Make sure the websites and pages you define in the corpus() function are not protected from crawling. The Q&A service cannot retrieve content from such resources.
The indexing process may take some time. To check the progress and results, use the Alan AI Studio logs.
The maximum number of indexed pages depends on your pricing plan. For details, contact the Alan AI Sales Team.

Text corpus¶

To define a text corpus for the Q&A Agentic Interface, add plain text strings or Markdown-formatted text to the corpus() function:

Dialog script¶

corpus({
    title: `HTTP corpus`,
    text: `
        # Understanding **async/await** in JavaScript

       **async/await** is a feature in JavaScript that makes working with asynchronous code easier and more readable. It allows you to write asynchronous code that looks and behaves like synchronous code, making it easier to follow and understand.

       ## How Does **async/await** Work?

       ### **async** Keyword:

       - The **async** keyword is used to declare a function as asynchronous.
       - An **async** function returns a **Promise**, and it can contain **await** expressions that pause the execution of the function until the awaited **Promise** is resolved.

       ### **await** Keyword:

       - The **await** keyword can only be used inside an **async** function.
       - It pauses the execution of the function until the **Promise** passed to it is settled (either fulfilled or rejected).
       - The resolved value of the **Promise** is returned, allowing you to work with it like synchronous code.

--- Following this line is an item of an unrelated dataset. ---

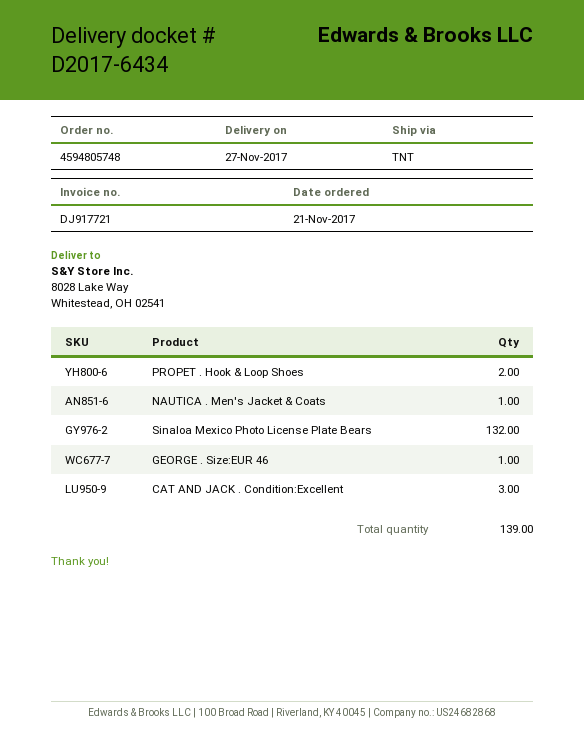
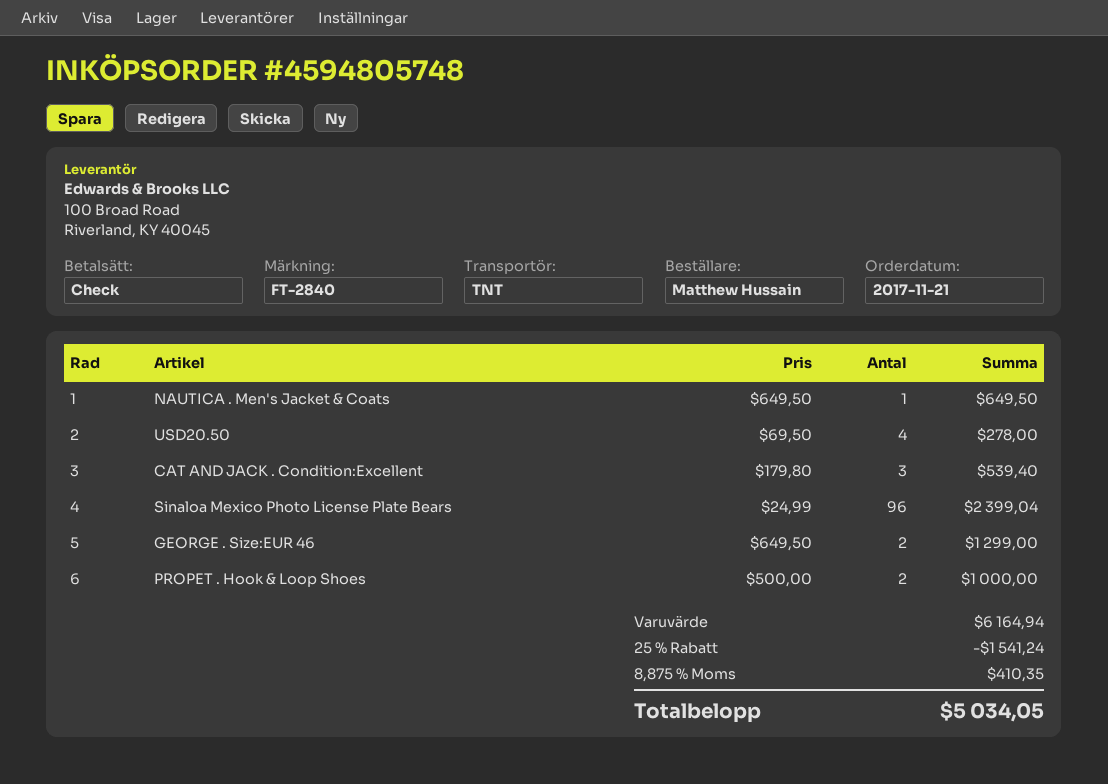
Sinaloa Mexico Photo License Plate Bears: 132 -> 96
GEORGE . Size:EUR 46: 1 -> 2
USD20.50: none -> 4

       ## Why Use **async/await**?

       ### Readability:

       - By using **async/await**, you can avoid the complexity of chaining multiple **.then()** methods when dealing with Promises.
       - Your code looks more like traditional synchronous code, making it easier to read.

       ### Error Handling:

       - Error handling with **async/await** is simpler and more consistent with synchronous code.
       - You can use **try/catch** blocks to handle errors.
    `,
    query: transforms.queries,
    transforms: transforms.answers,
    priority: 0,
});

Name	Type	Required/Optional	Description
`title`	string	Optional	Corpus title.
`text`	plain text or Markdown-formatted strings	Required	Text corpus presented as plain text strings or Markdown-formatted strings.
`query`	function	Optional	Transforms function used to process user queries. For details, see Static corpus transforms.
`transforms`	function	Optional	Transforms function used to format the corpus output. For details, see Static corpus transforms.
`priority`	integer	Optional	Priority level assigned to the corpus. Corpuses with higher priority are considered more relevant when user requests are processed. For details, see Corpus priority.